SybilFence: Improving Social-Graph-Based Sybil Defenses with User Negative Feedback
Qiang Cao, Xiaowei Yang

TL;DR
SybilFence enhances social-graph-based Sybil detection by incorporating user negative feedback to discount suspicious social edges, making it more resilient against fake account proliferation.
Contribution
Introduces a novel approach that leverages user negative feedback to improve the robustness of social-graph-based Sybil defenses.
Findings
More resilient to continuous social connection solicitation attacks
Effective in limiting the impact of Sybils' social edges
Preliminary simulation results show improved defense performance
Abstract
Detecting and suspending fake accounts (Sybils) in online social networking (OSN) services protects both OSN operators and OSN users from illegal exploitation. Existing social-graph-based defense schemes effectively bound the accepted Sybils to the total number of social connections between Sybils and non-Sybil users.
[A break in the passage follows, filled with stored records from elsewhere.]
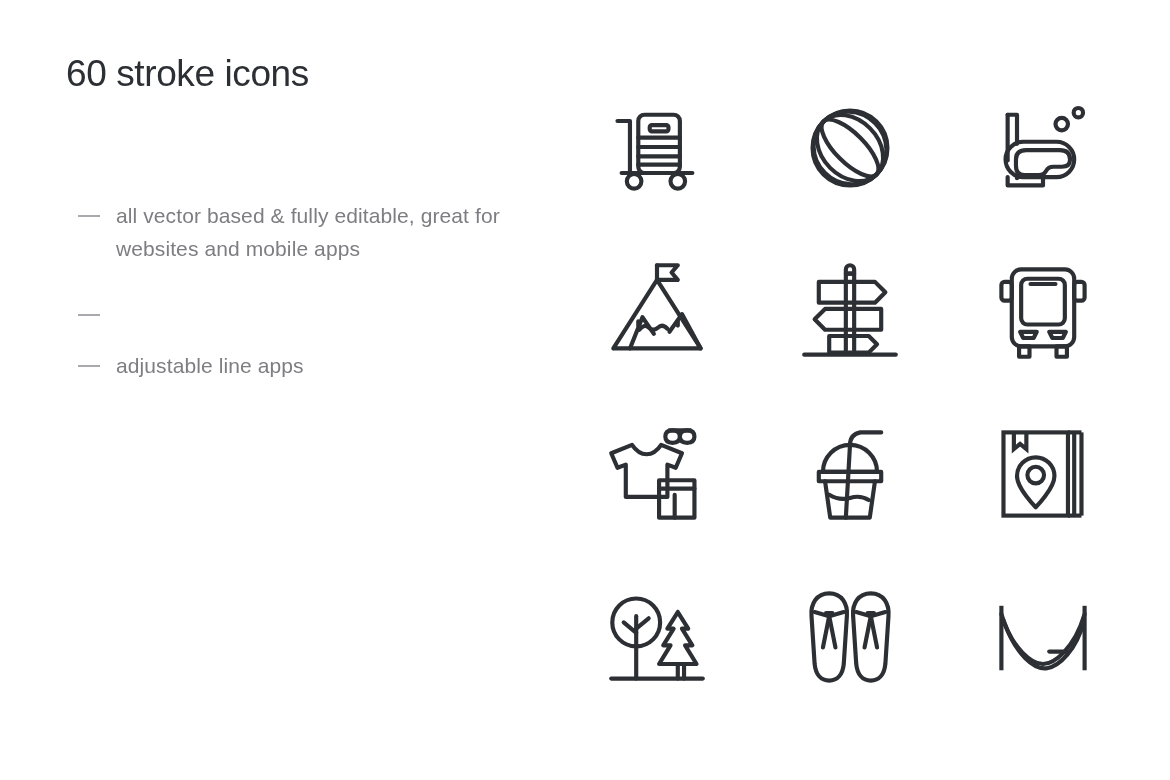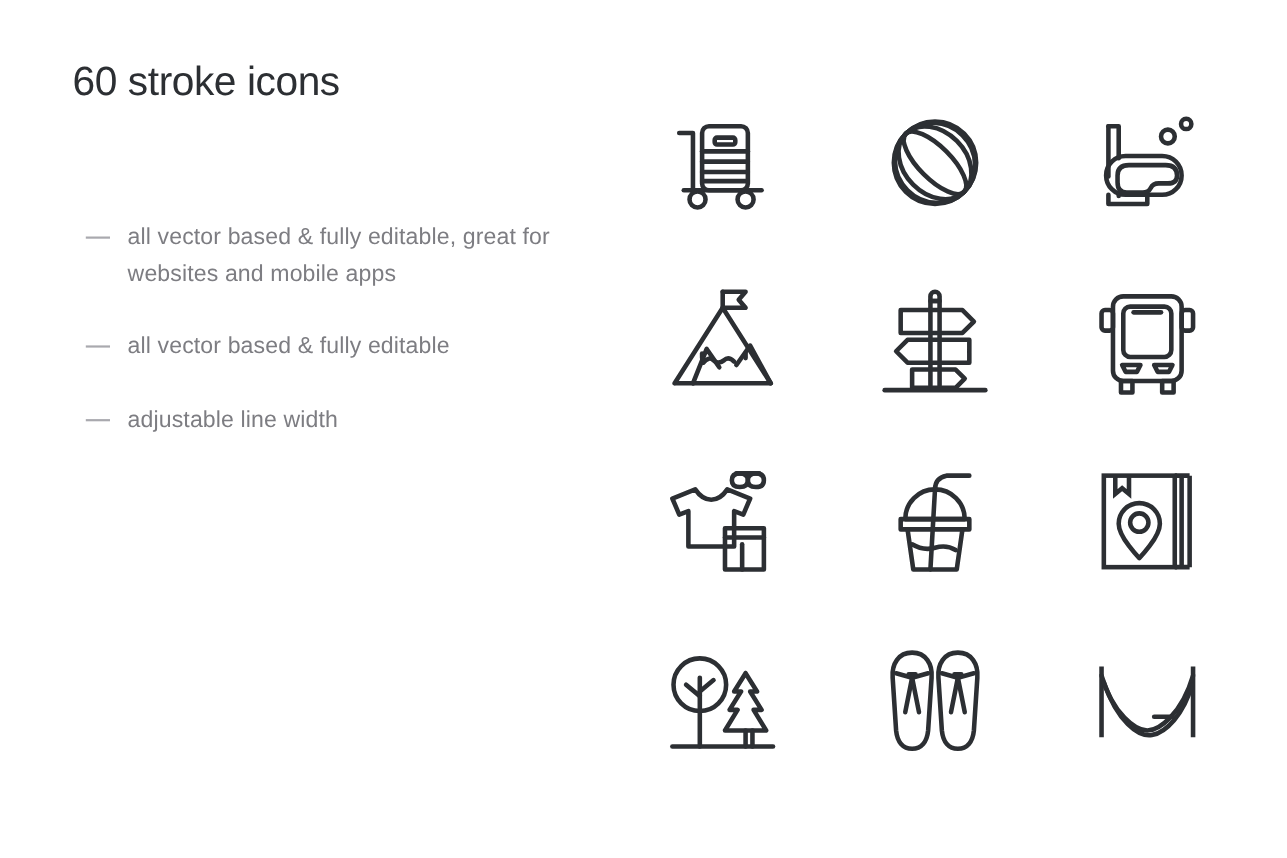--- a/index.html
+++ b/index.html
@@ -118,25 +118,24 @@
   <div class="left-col">
     <h1 class="page-title">60 stroke icons</h1>
 
     <ul class="feature-list">
       <li class="feature-item">
         <span class="feature-dash"></span>
         <span class="feature-text">all vector based &amp; fully editable, great for websites and mobile apps</span>
       </li>
       <li class="feature-item">
         <span class="feature-dash"></span>
-        <span class="feature-text">all vector based &amp; fully editable</span>
       </li>
       <li class="feature-item">
         <span class="feature-dash"></span>
-        <span class="feature-text">adjustable line width</span>
+        <span class="feature-text">adjustable line apps</span>
       </li>
     </ul>
   </div>
 
   <div class="icon-grid">
 
     <div class="icon-cell">
       <svg viewBox="0 0 100 100">
         <rect class="stroke" x="32" y="18" width="40" height="56" rx="6"></rect>
         <rect class="stroke" x="43" y="28" width="18" height="6" rx="2"></rect>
However, Sybils may still evade the defenses by soliciting many social connections to real users. We propose SybilFence, a system that improves over social-graph-based Sybil defenses to further thwart Sybils. SybilFence is based on the observation that even well-maintained fake accounts inevitably receive a significant number of user negative feedback, such as the rejections to their friend requests. Our key idea is to discount the social edges on users that have received negative feedback, thereby limiting the impact of Sybils' social edges. The preliminary simulation…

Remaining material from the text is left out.